HARIANMEMOKEPRI.COM — Untuk memeriksa ketersediaan bahan bakar minyak (BBM), Polres Bintan melakukan pengecekan di sejumlah SPBU di Kabupaten Bintan pada Sabtu (30/3/2024).
Salah satu lokasi yang diperiksa adalah SPBU Km 16 di Kampung Simpangan, Desa Toapaya Selatan, Kecamatan Toapaya, yang dikelola oleh PT Sinar Mustika Bintan.
Ipda Ady Satrio, Kanit idik III (Tipiter) Satreskrim Polres Bintan, memimpin langsung pengecekan tersebut bersama beberapa personel Polres Bintan lainnya.
Kapolres Bintan, AKBP Riky Iswoyo, melalui Kasi Humas Polres Bintan, Iptu Missyamsu Alson, mengonfirmasi bahwa pemantauan ini dilakukan untuk menghimbau agar pihak SPBU tidak melakukan kecurangan dalam pelayanan kepada masyarakat.

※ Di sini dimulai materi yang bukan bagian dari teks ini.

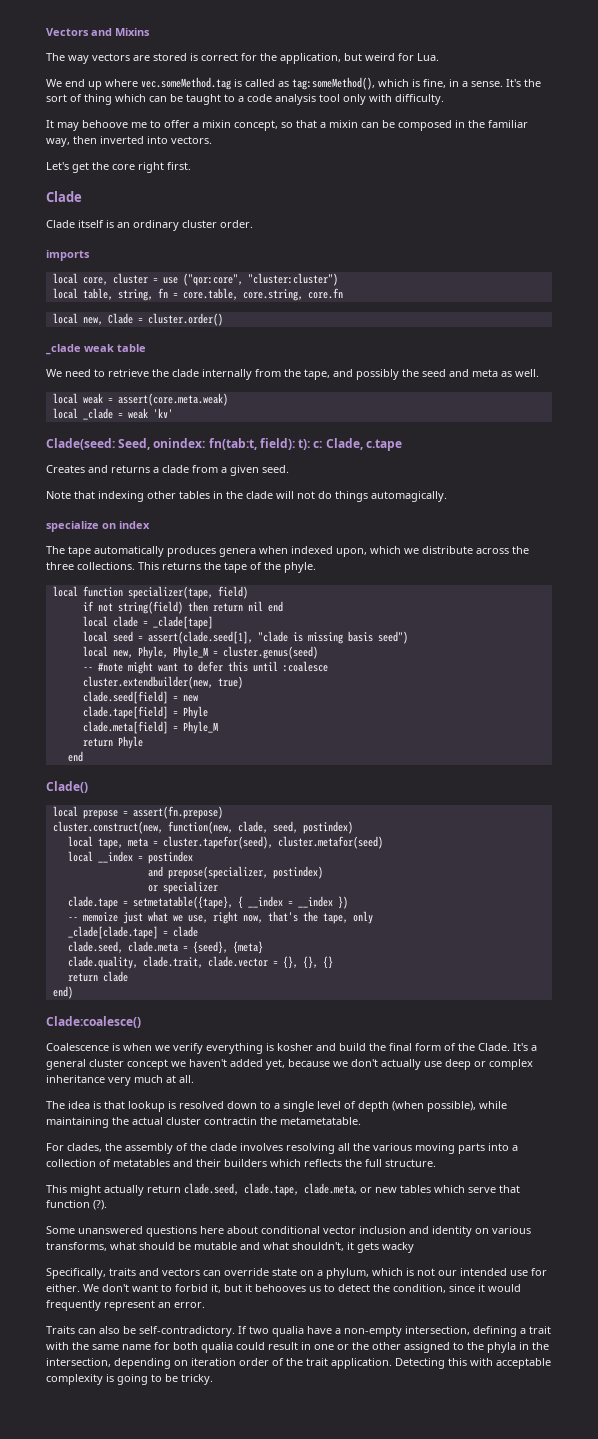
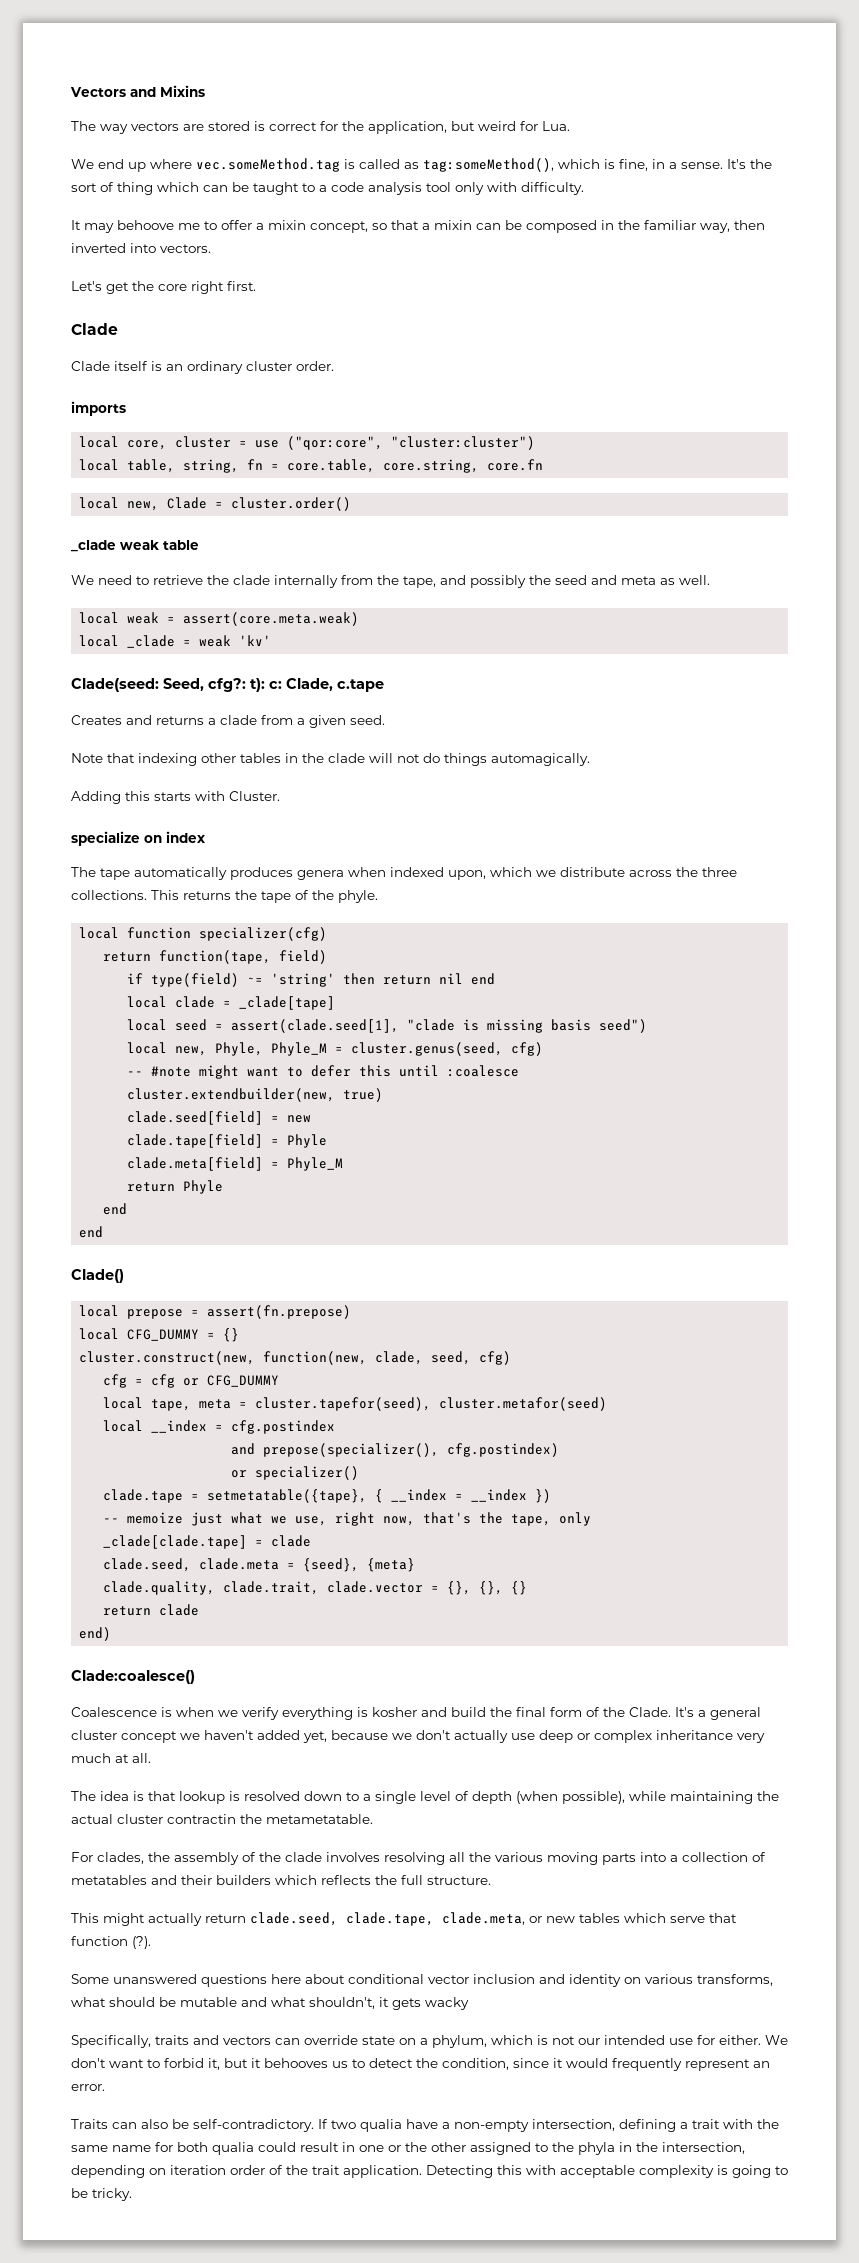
[153,438,295,450] onindex: fn(tab:t, field): -> [208,678,246,692] cfg?:
(447, 496) none -> [71,791,280,804] // Adding this starts with Cluster.
[127,586,213,599] specializer(tape, -> [199,927,328,941] [103,950,272,964] specializer(cfg) // return function(tape,
[97,601,183,614] not string(field) -> [151,973,336,987] type(field) ~= 'string'
[222,646,318,659] cluster.genus(seed) -> [351,1042,544,1056] cluster.genus(seed, cfg)
(83, 756) none -> [79,1226,104,1238] // end
(223, 812) none -> [79,1328,240,1342] // local CFG_DUMMY = {}
[302,821,353,834] postindex) -> [479,1351,512,1365] [103,1374,280,1388] cfg) // cfg = cfg or CFG_DUMMY
[147,851,193,864] [147,866,323,879] [147,881,218,894] postindex // and prepose(specializer, postindex) // or specializer -> [231,1420,336,1434] [231,1443,560,1457] [231,1466,360,1480] cfg.postindex // and prepose(specializer(), cfg.postindex) // or specializer()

“Pada tahap awal ini, kami dari Polres Bintan menghimbau kepada pengelola SPBU agar tidak melakukan penyelewengan dalam memenuhi kebutuhan masyarakat akan BBM,” kata Kasi Humas.

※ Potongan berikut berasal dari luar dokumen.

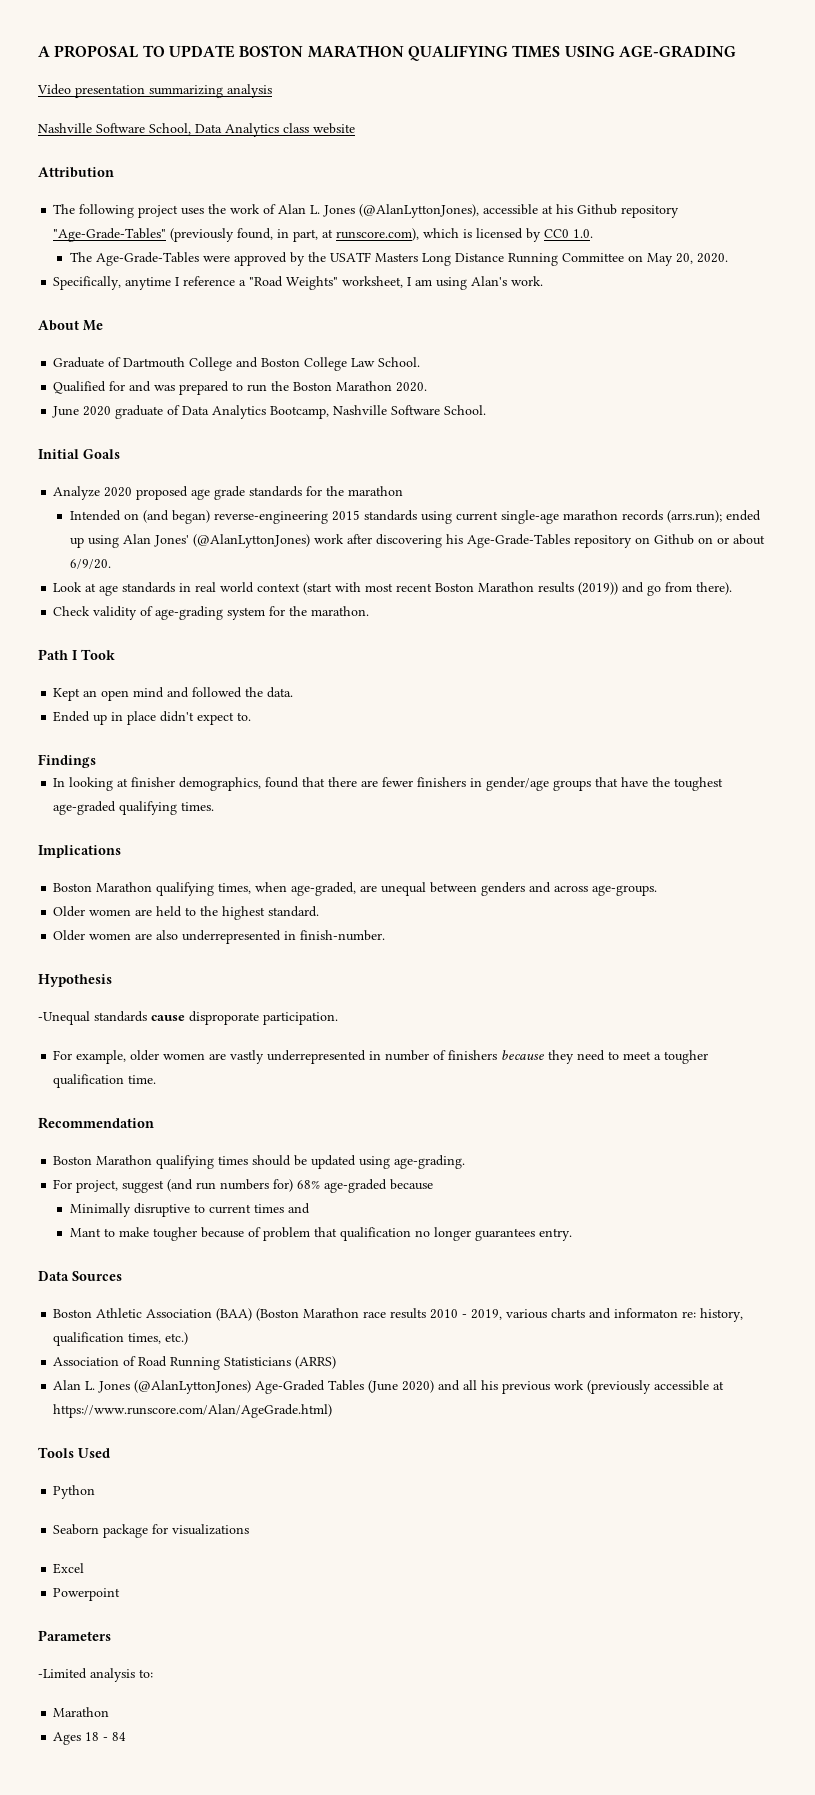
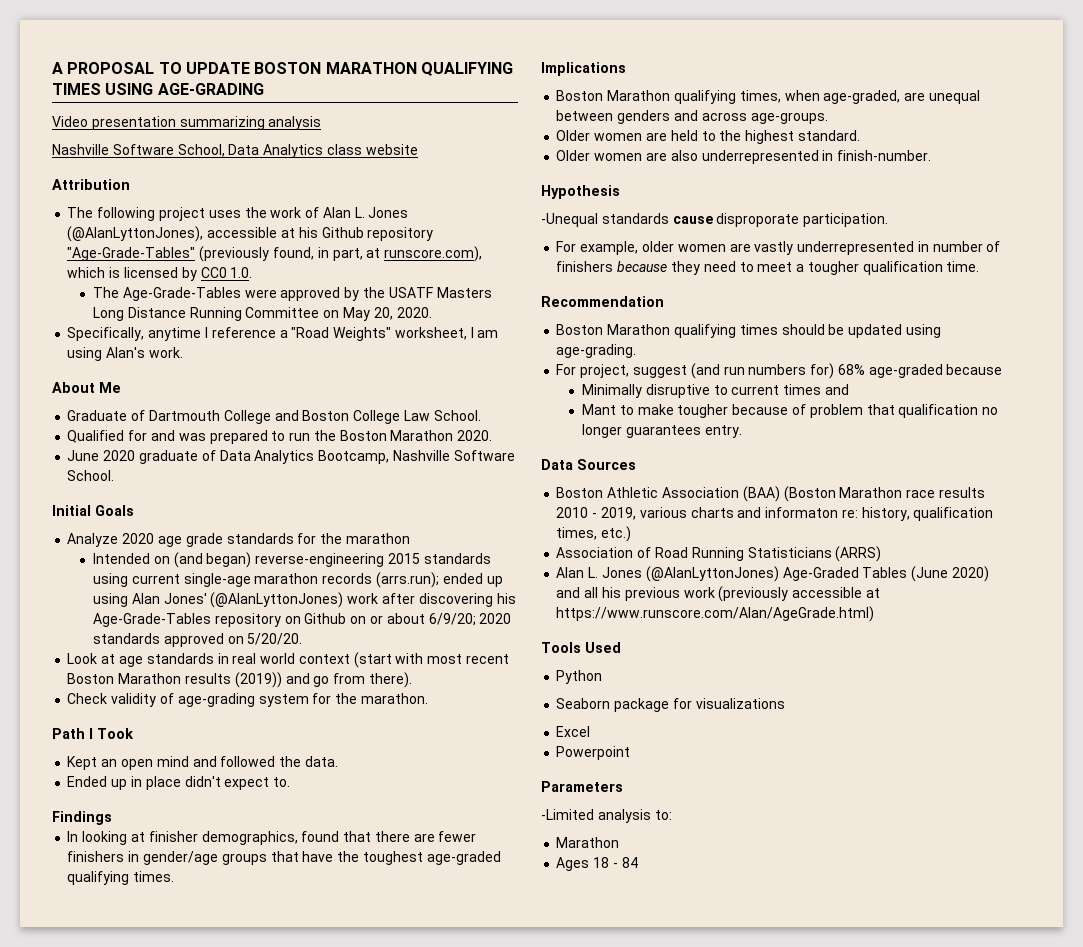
[136,486,189,500] proposed -> (155, 538) none
[70,559,112,569] 6/9/20. -> [428,613,512,626] [93,633,303,647] 6/9/20; 2020 standards approved on 5/20/20.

Lebih lanjut, Iptu Missyamsu Alson menyatakan bahwa dalam waktu dekat pihaknya juga akan memeriksa kualitas dan takaran BBM yang dikeluarkan dari mesin pompanya.
“Kami akan turun bersama dengan instansi terkait, yaitu dari Satgas Migas Kabupaten Bintan,” ujarnya.
Selain SPBU Km 16 di Kampung Simpangan, pemantauan ini juga dilakukan di SPBU Tanjung Uban, Bintan Timur, Gunung Kijang, bahkan sampai SPBU yang ada di Tambelan.
Salah seorang masyarakat bernama Syaiful mengungkapkan bahwa tidak terdapat keluhan terkait pelayanan dan kualitas BBM di SPBU Km 16 tersebut.
Menurutnya, kualitas BBM di SPBU Km 16 sangat baik karena hampir setiap hari ia mengisi BBM di SPBU tersebut.
“Terbukti dengan tidak adanya kendala pada kendaraan saya,” kata Syaiful.
Demikian juga dengan masyarakat lainnya yang beberapa orang melakukan survei terhadap SPBU tersebut, tidak ada yang mengeluhkan pelayanan dari PT Sinar Mustika Bintan.
Kapolres Bintan menghimbau kepada pengelola SPBU di Kabupaten Bintan agar tidak melakukan kecurangan dalam bentuk apapun, baik dalam takaran maupun kemurnian BBM yang dijual.
“Kami akan melakukan tindakan tegas apabila menemukan pelanggaran atau kecurangan yang dilakukan oleh pengelola SPBU di Bintan ini,” tegas AKBP Riky Iswoyo.